**What you have to do:** Please list all lines of the material below in which the string "Warmteplan" occurs.
◆ ◆ ◆
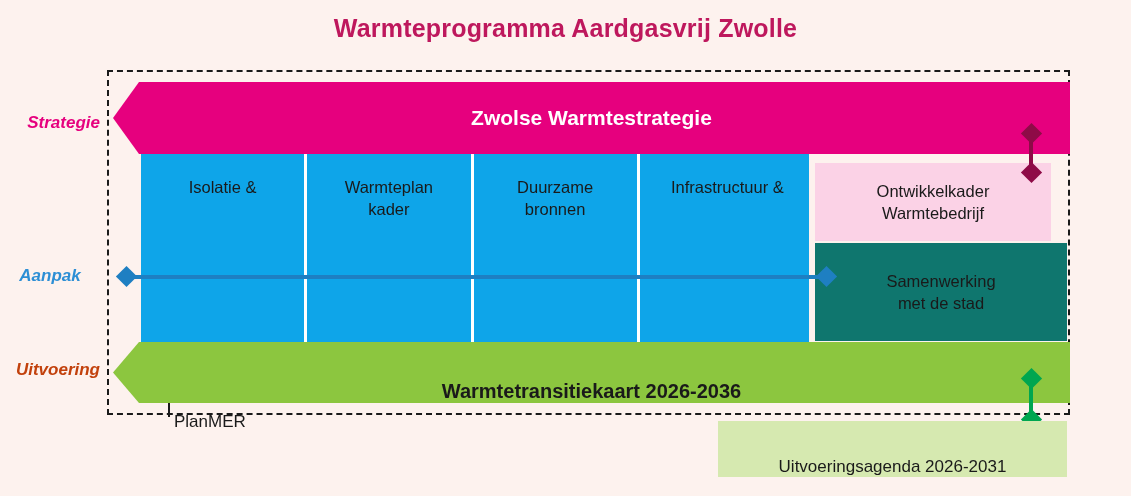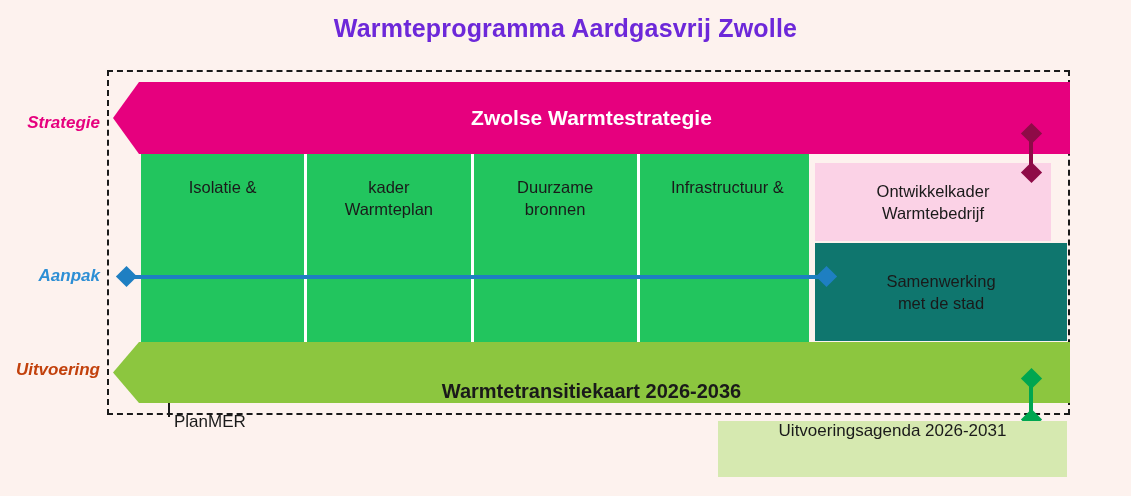--- a/index.html
+++ b/index.html
@@ -22,7 +22,7 @@
     text-align: center;
     font-size: 25px;
     font-weight: bold;
-    color: #6d28d9;
+    color: #be185d;
     letter-spacing: 0.2px;
   }
   

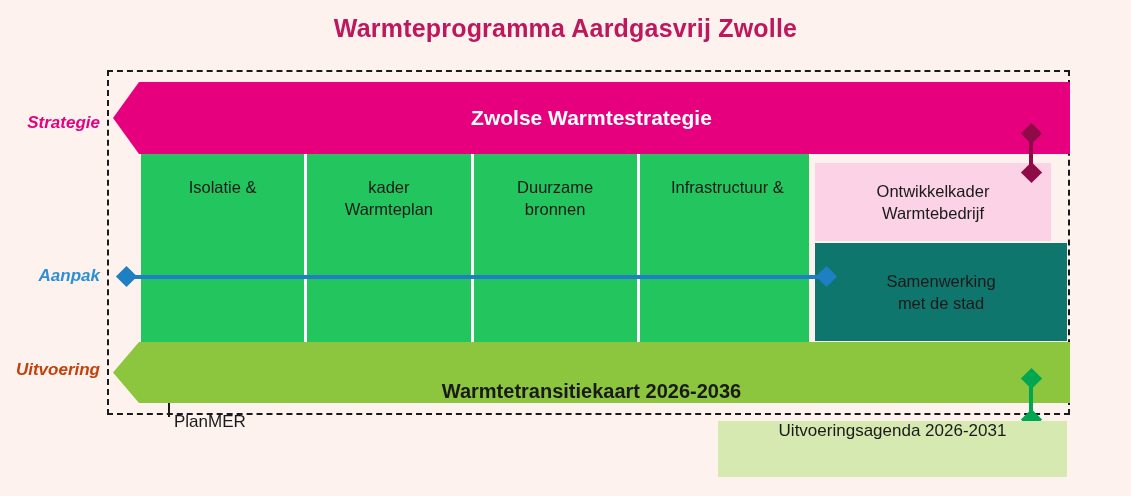--- a/index.html
+++ b/index.html
@@ -85,7 +85,7 @@
     top: 154px;
     width: 668px;
     height: 188px;
-    background: #22c55e;
+    background: #0ea5e9;
     display: flex;
   }
   .aanpak-col {

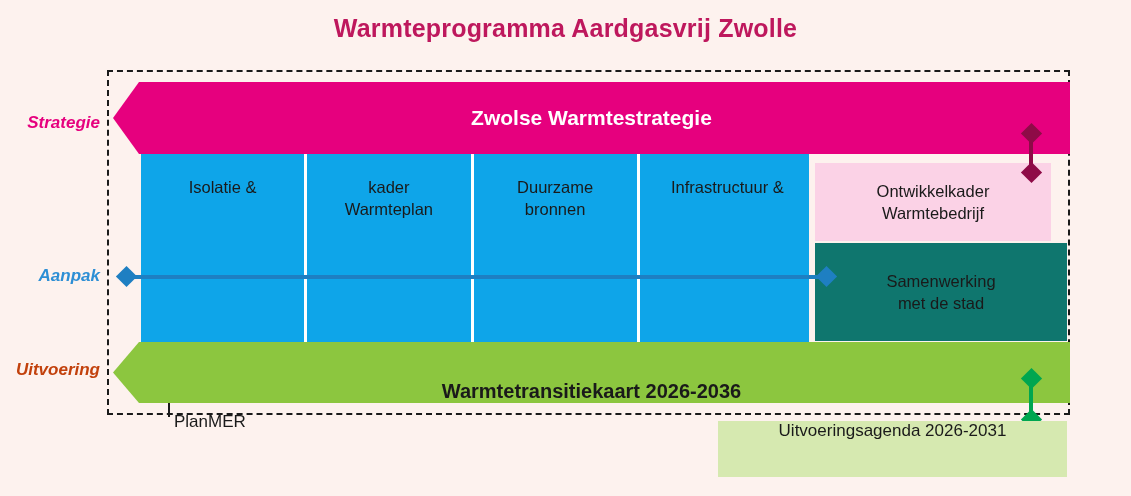--- a/index.html
+++ b/index.html
@@ -250,8 +250,8 @@
     <div>Isolatie &amp;</div>
   </div>
   <div class="aanpak-col">
+    <div>Warmteplan</div>
     <div>kader</div>
-    <div>Warmteplan</div>
   </div>
   <div class="aanpak-col">
     <div>Duurzame</div>

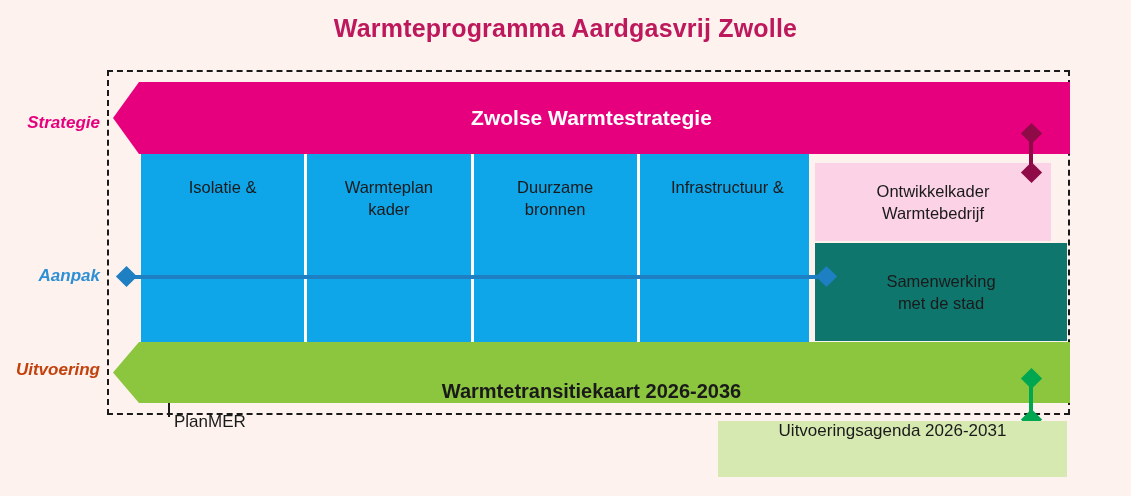--- a/index.html
+++ b/index.html
@@ -45,7 +45,7 @@
     white-space: nowrap;
   }
   #label-strategie { left: 0px; top: 113px; width: 100px; color: #e6007e; }
-  #label-aanpak    { left: 0px; top: 266px; width: 100px; color: #2d8fd5; }
+  #label-aanpak    { left: 0px; top: 266px; width: 100px; color: #2d8fd5; text-align: center; }
   #label-uitvoering{ left: 0px; top: 360px; width: 100px; color: #c2410c; }
 
   

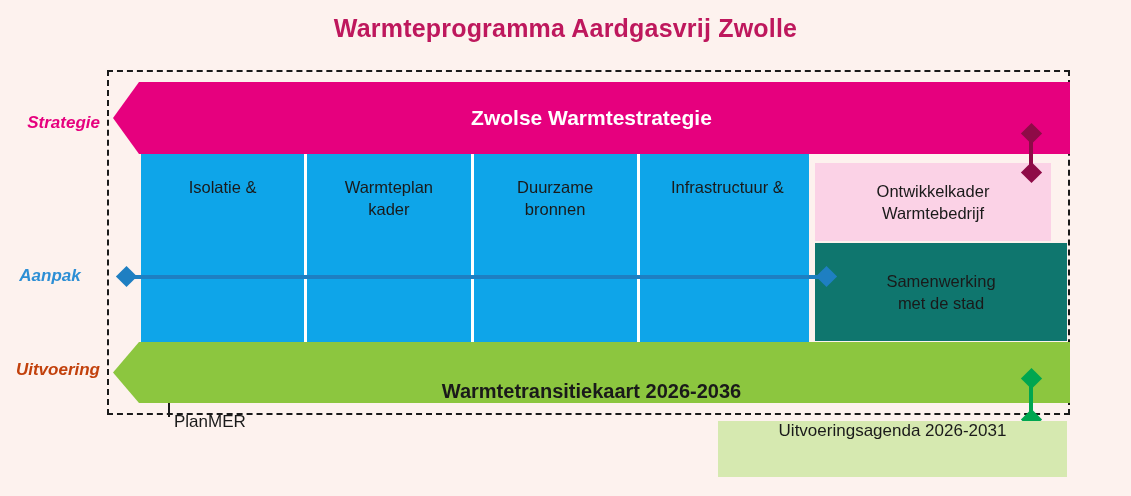--- a/index.html
+++ b/index.html
@@ -219,7 +219,7 @@
     height: 56px;
     background: #d6e9b0;
     display: flex;
-    align-items: flex-start;
+    align-items: flex-end;
     justify-content: center;
     font-size: 17px;
     color: #1a1a1a;

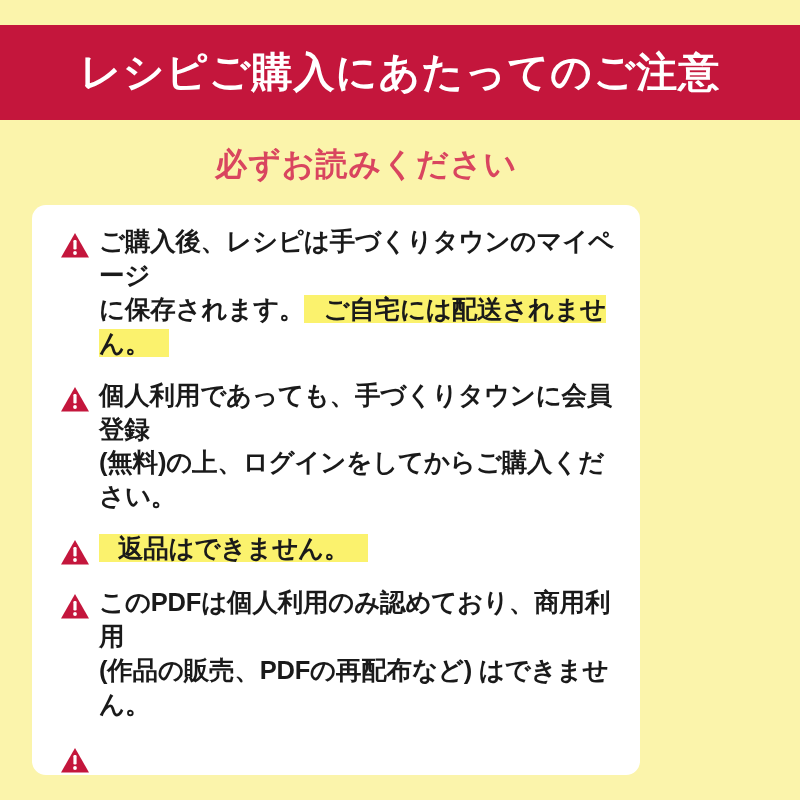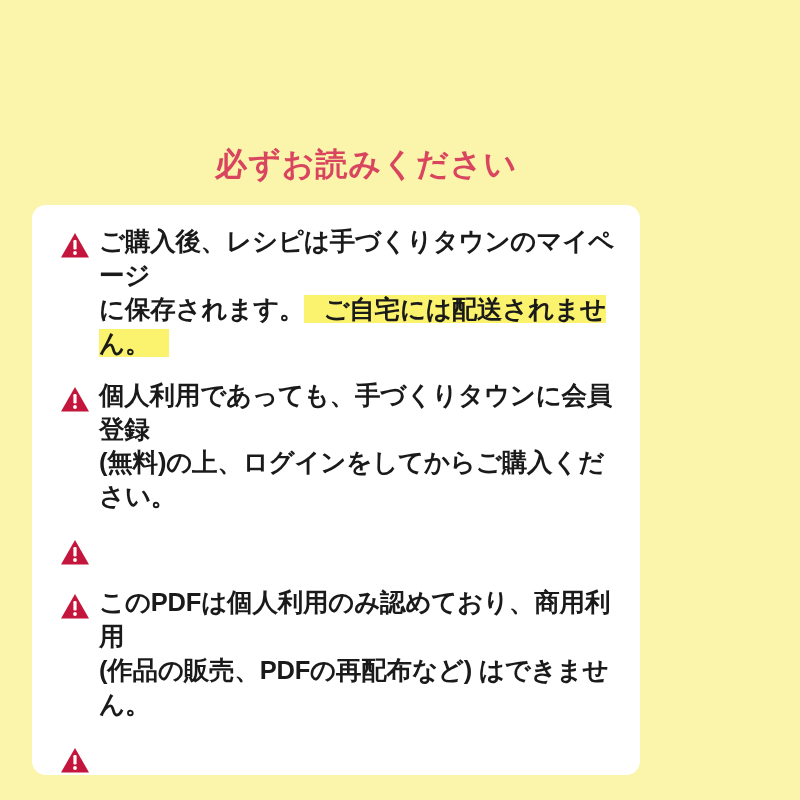--- a/index.html
+++ b/index.html
@@ -98,6 +98,9 @@
 
 <div class="page">
 
+  <div class="header-band">
+    <div class="header-title">レシピご購入にあたってのご注意</div>
+  </div>
 
   <div class="subtitle">必ずお読みください</div>
 

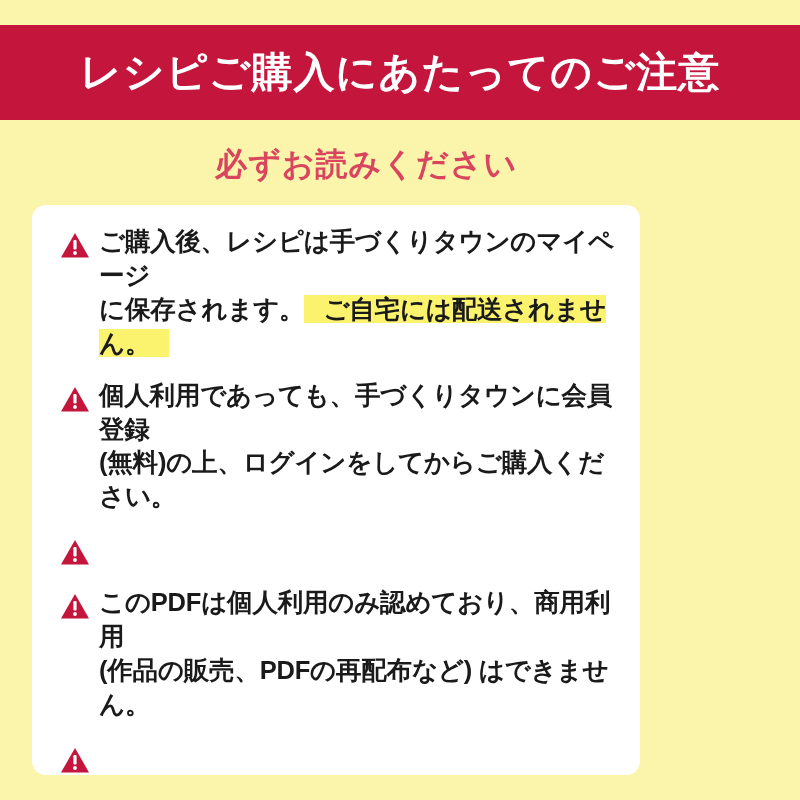--- a/index.html
+++ b/index.html
@@ -134,6 +134,9 @@
               <rect x="13.4" y="8" width="3.2" height="9.5" rx="1.2" fill="#ffffff"></rect>
               <circle cx="15" cy="21" r="1.9" fill="#ffffff"></circle>
             </svg></span>
+          <div class="notice-text">
+            <div><span class="hl">返品はできません。</span></div>
+          </div>
         </div>
         <div class="notice-item">
           <span class="warn-icon"><svg viewBox="0 0 30 27" width="30" height="27" xmlns="http://www.w3.org/2000/svg">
◆ ◆ ◆
**Reply to the exercise:**
+    <div>Warmteplan</div>
-    <div>Warmteplan</div>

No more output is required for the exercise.